The benchmark is heavily CPU bound, AMD drivers have less CPU overhead compared to Nvidia, so your 5870 will outperform every single Nvidia card you can buy, simple as that.

Is this still true with the new web drivers from NVIDIA?
 
Judging by benchmarks with heavy CPU usage (e.g. Cinebench or CS:GO) it still is, although the Web Drivers are definitely an improvement over OS X stock drivers (at least for Kepler, Fermi didn't change much).
I don't have any Maxwell card, so I can't test those.

I made some benchmarks in my 3,1 some months ago and posted results in some thread here, maybe I can find it.
 
Did you read the thread? Cinebench is completely meaningless.

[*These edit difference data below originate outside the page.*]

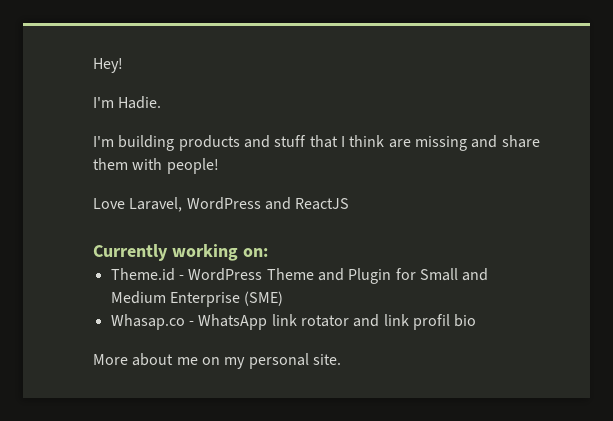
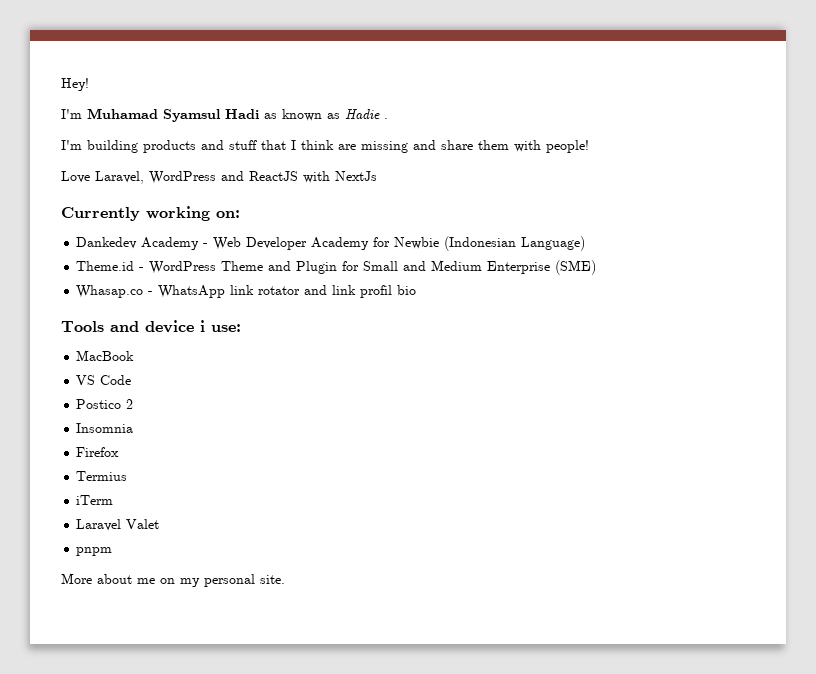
- I'm Hadie.
+ I'm Muhamad Syamsul Hadi as known as Hadie .
- Love Laravel, WordPress and ReactJS
+ Love Laravel, WordPress and ReactJS with NextJs
+ Dankedev Academy - Web Developer Academy for Newbie (Indonesian Language)
+ Tools and device i use:
+ MacBook
+ VS Code
+ Postico 2
+ Insomnia
+ Firefox
+ Termius
+ iTerm
+ Laravel Valet
+ pnpm

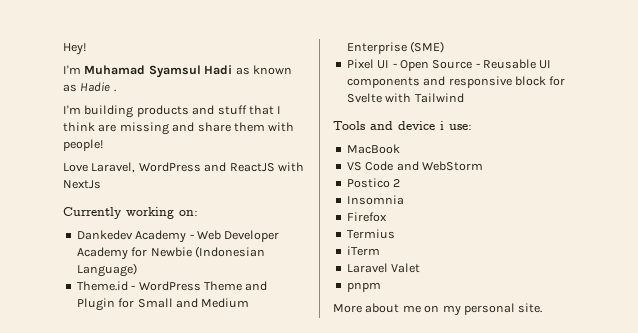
- Whasap.co - WhatsApp link rotator and link profil bio
+ Pixel UI - Open Source - Reusable UI components and responsive block for Svelte with Tailwind
- VS Code
+ VS Code and WebStorm

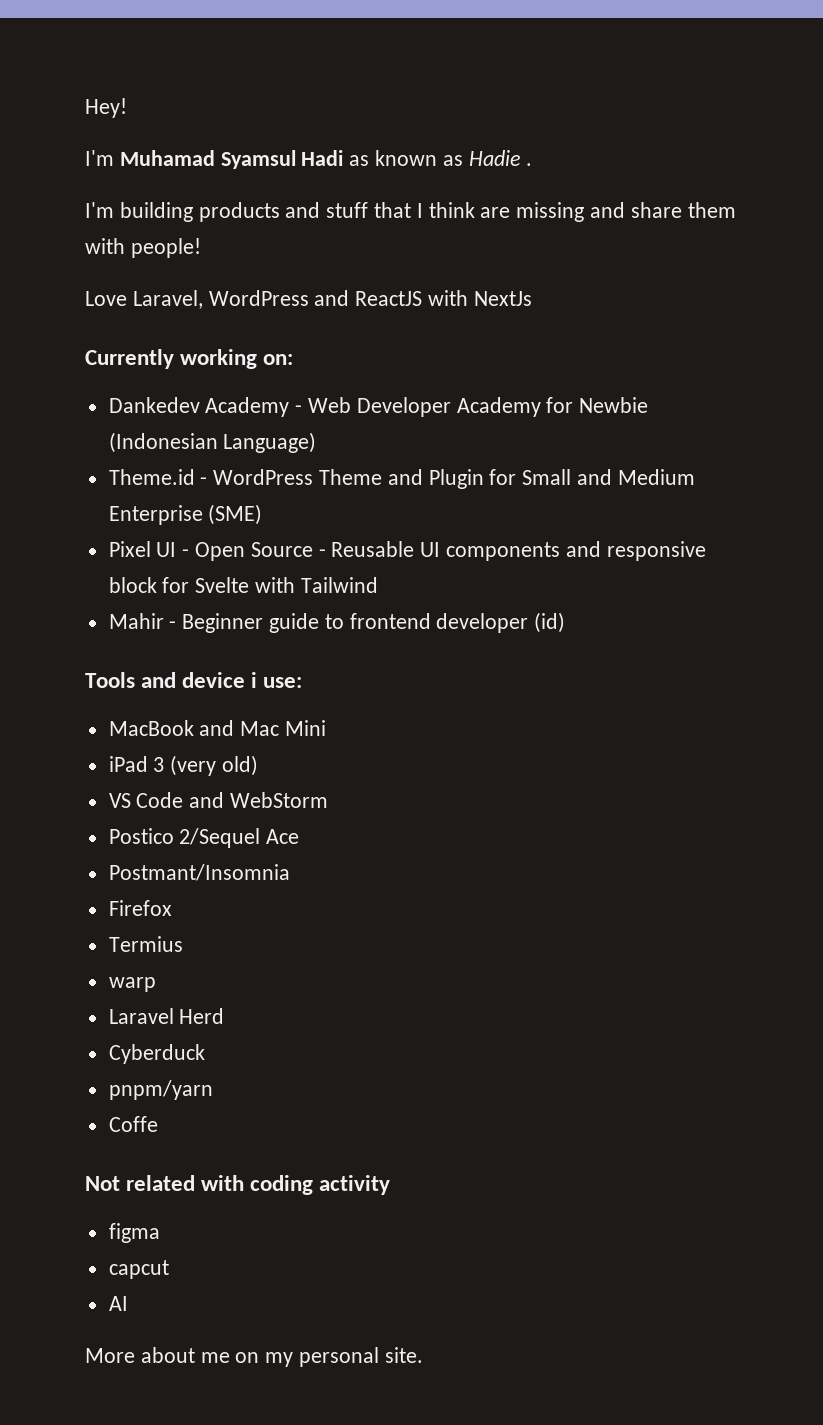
+ Mahir - Beginner guide to frontend developer (id)
- MacBook
+ MacBook and Mac Mini
+ iPad 3 (very old)
- Postico 2
- Insomnia
+ Postico 2/Sequel Ace
+ Postmant/Insomnia
- iTerm
+ warp
- Laravel Valet
- pnpm
+ Laravel Herd
+ Cyberduck
+ pnpm/yarn
+ Coffe
+ Not related with coding activity
+ figma
+ capcut
+ AI

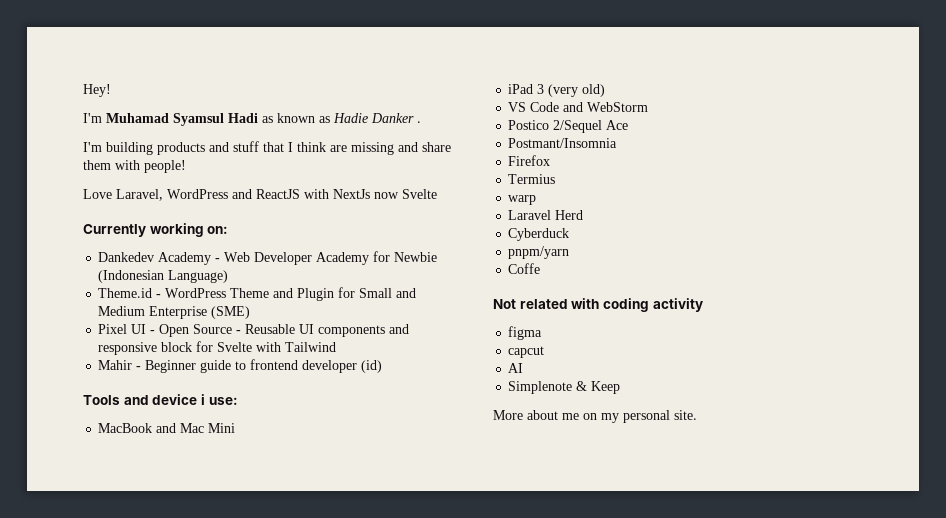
- I'm Muhamad Syamsul Hadi as known as Hadie .
+ I'm Muhamad Syamsul Hadi as known as Hadie Danker .
- Love Laravel, WordPress and ReactJS with NextJs
+ Love Laravel, WordPress and ReactJS with NextJs now Svelte
+ Simplenote & Keep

The benchmark is heavily CPU bound, AMD drivers have less CPU overhead compared to Nvidia, so your 5870 will outperform every single Nvidia card you can buy, simple as that.

Have a look here: http://www.tonymacx86.com/graphics/177227-graphics-testing-benchmarking-chart-4.html#post1158102

Scores are perfectly proportional to CPU clock speed when OC'ing but doesn't change notably when upgrading GPU.


The thing you missed is that this completely irrelevant to other applications/games. A GTX 970 will easily outperform your 5870 in gaming or GPGPU applications, just not in that stupid benchmark.
The 9 series performs worst than the 7 or 6 series in other tests and apps at Barefeats. It's just not a Maxwell optimised driver so even though it has more compute units for GPGPU, it has rather ****** Open GL performance compared to what the same GPU could do with a proper driver support.